> _ABOUT THIS EXERCISE_
Write exactly the lines running from the start of the material below to the line that includes "Vérifiéchrono_iconValable jusqu'au 31/10/2025: none", and include no pictures.

> _ENTRIES PROVIDED_
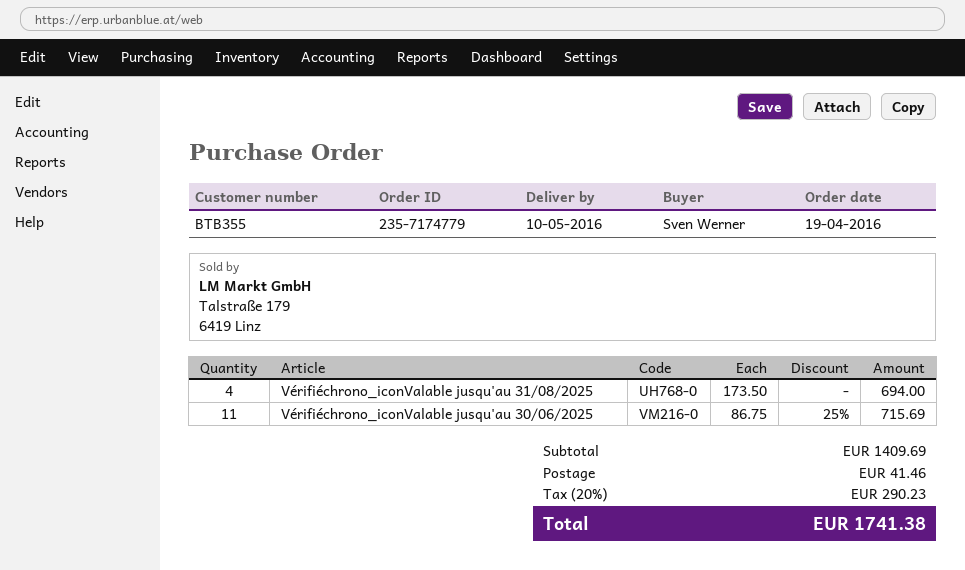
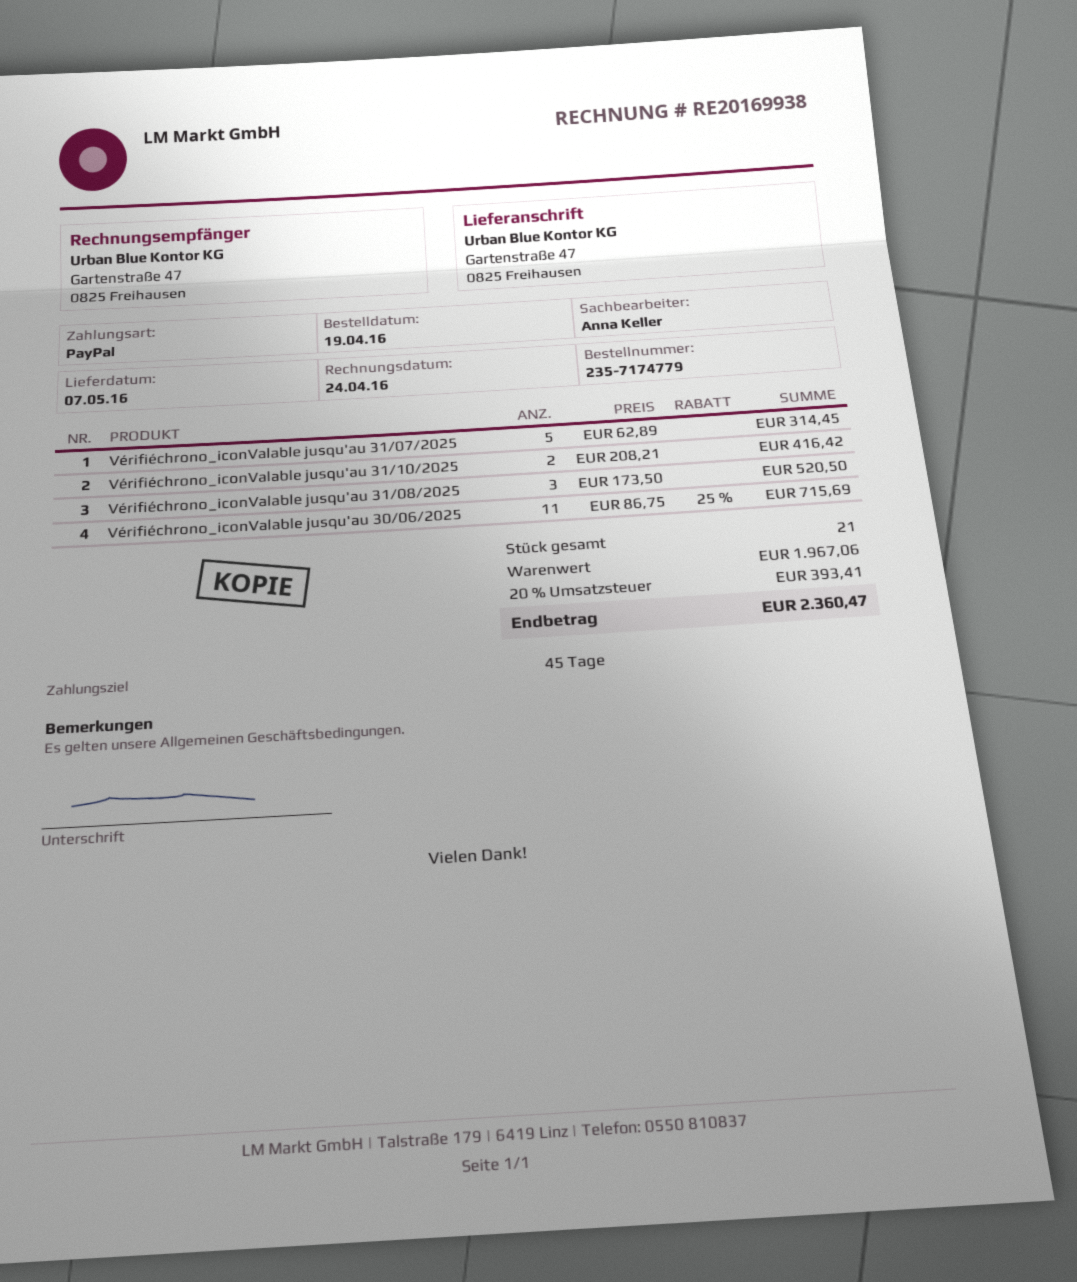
delivery date: 2016-05-10 -> 2016-05-07
Vérifiéchrono_iconValable jusqu'au 31/08/2025: 4 x 173.50 = 694.00 -> 3 x 173.50 = 520.50
Vérifiéchrono_iconValable jusqu'au 31/07/2025: none -> 5 x 62.89 = 314.45
Vérifiéchrono_iconValable jusqu'au 31/10/2025: none -> 2 x 208.21 = 416.42
subtotal: 1409.69 -> 1967.06
shipping: 41.46 -> none
tax: 20% = 290.23 -> 20% = 393.41
total: 1741.38 -> 2360.47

> _ANSWER SPACE_
delivery date: 2016-05-10 -> 2016-05-07
Vérifiéchrono_iconValable jusqu'au 31/08/2025: 4 x 173.50 = 694.00 -> 3 x 173.50 = 520.50
Vérifiéchrono_iconValable jusqu'au 31/07/2025: none -> 5 x 62.89 = 314.45
Vérifiéchrono_iconValable jusqu'au 31/10/2025: none -> 2 x 208.21 = 416.42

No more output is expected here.